His own investigation on her had assured him that she’d been in things deep as late as six months ago but that she’d kept herself clean ever since. Still, the difference in her claimed timeline and the truth troubled him. “Thanks,” he said.

She nodded and shifted her weight around, giving herself away. Elle would never have done that but Morgan was far more transparent.

“What’s up?” he asked.

“I know it’s only been two days and I haven’t done all that much yet,” she said. “But I wanted to thank you for the opportunity to prove myself to you.”

“You don’t have to prove yourself to me.”

“To my sister then.”

He leaned back and met her gaze. “I’m not sure that your working here is going to do that.”

“I’m hoping that seeing me work a real job is going to help change her mind about me.”

“I don’t have that much power,” he said. God didn’t have that much power.

“You underestimate yourself. You could talk her into being my sister again if you put your mind to it.”

He let out a low laugh because he doubted his ability to talk Elle into anything.

“I know I’ve asked a lot of you but will you at least think about it?” she asked. “About helping me get back on Elle’s good side?”

He looked into her baby blue eyes that were so like Elle’s and sighed because he knew he’d try. Not for Morgan.

But for Elle.

Because she deserved that. She deserved family. Hell, she deserved the damn moon.
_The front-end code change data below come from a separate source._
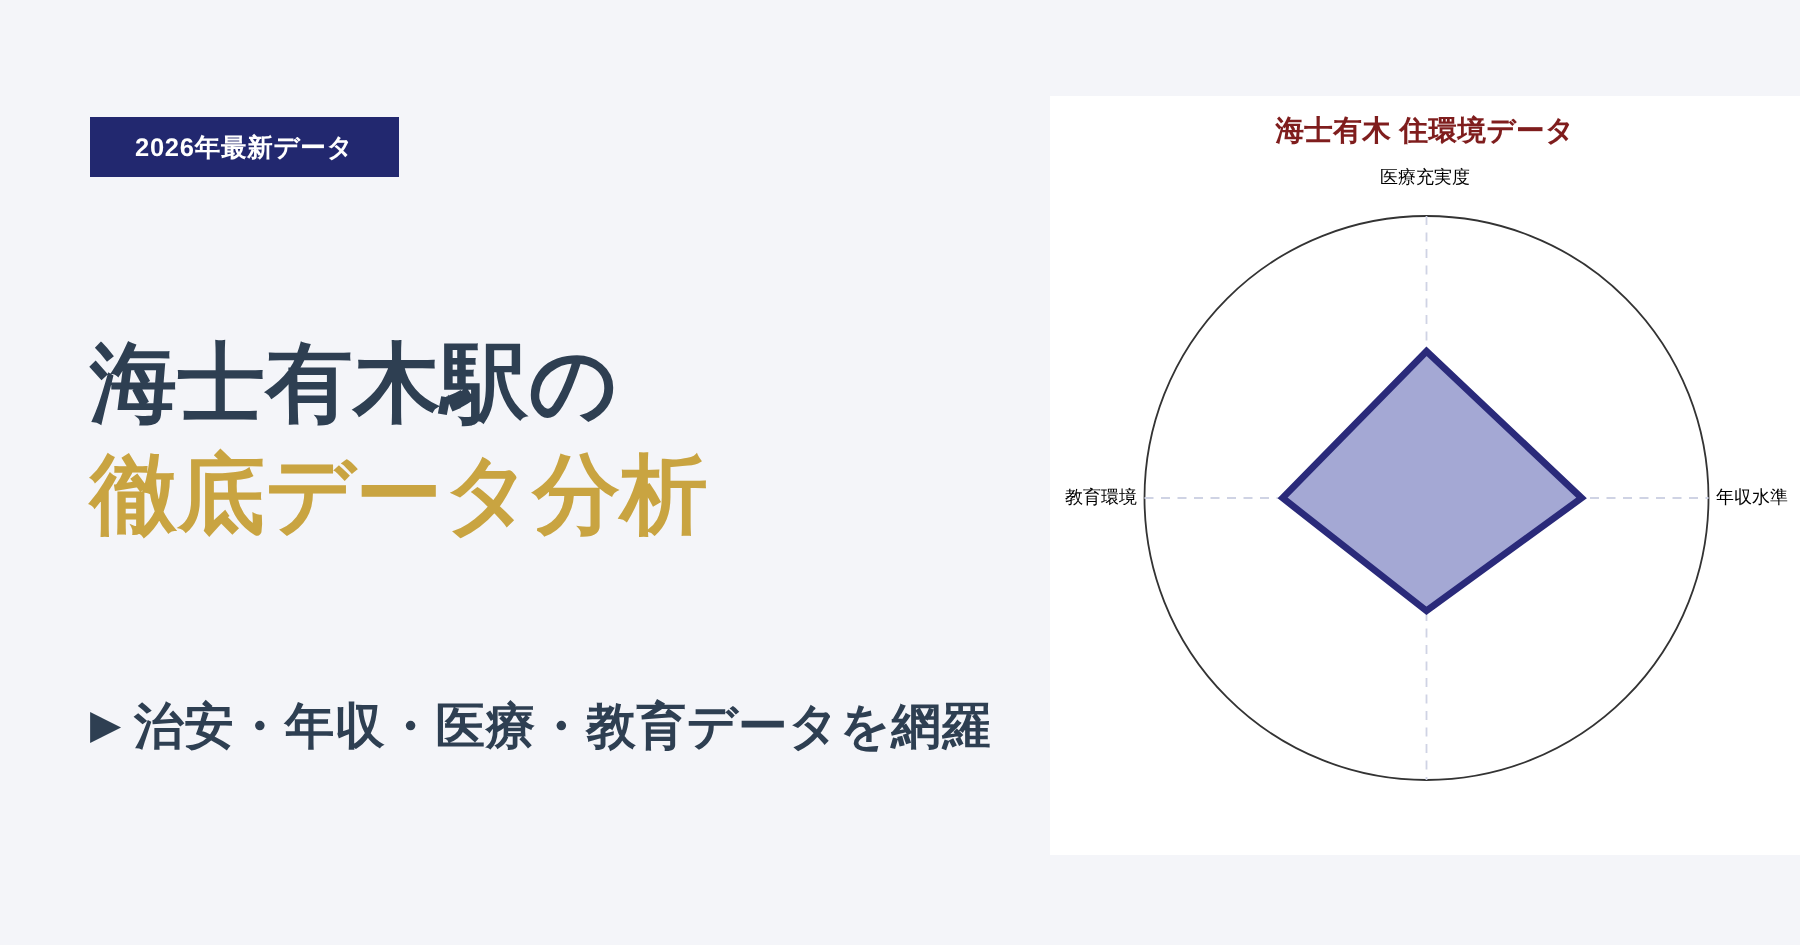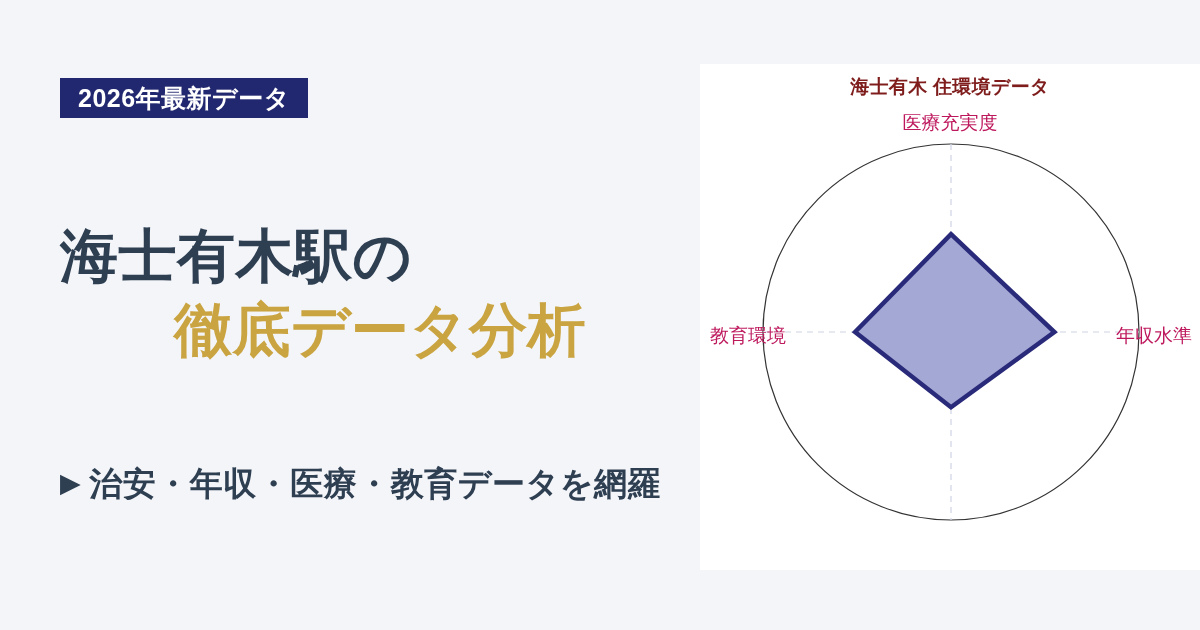"2026年最新データ" .badge { font-size: 25px -> 17px; padding: 0 18px -> 0 30px }
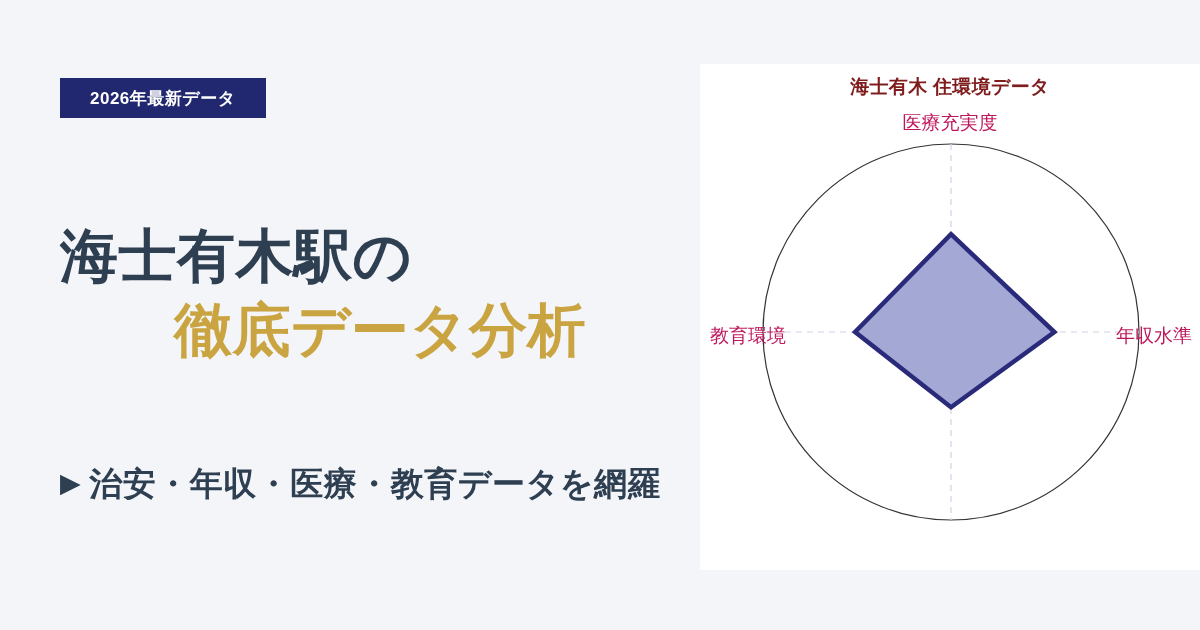"医療充実度" .axis-label { color: #be185d -> #000000; font-size: 19px -> 12px }
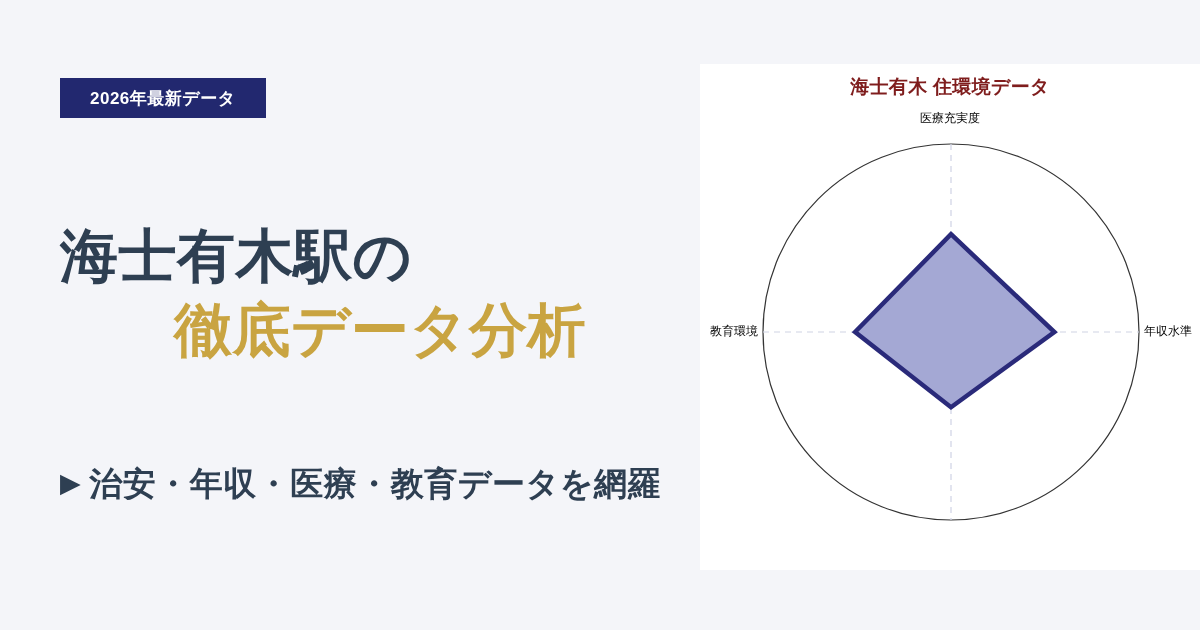"徹底データ分析" span.line { text-align: center -> none }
He didn’t know if it was because he was so fucking proud of who she was and what she’d made of herself, or if it was because he’d had a taste of her now and was afraid he might never get a chance at another, but he wanted, needed, to make things good for her.

 

The next night Archer managed to catch Elle as she was coming out of her office.

“Still stalking me?” she asked politely.

“Maybe I just missed you,” he said as they stepped into the elevator together.

“That would require emotion, Archer.”

“You think I don’t have emotions?”

She sighed. “I know you do. I just think you don’t like them.”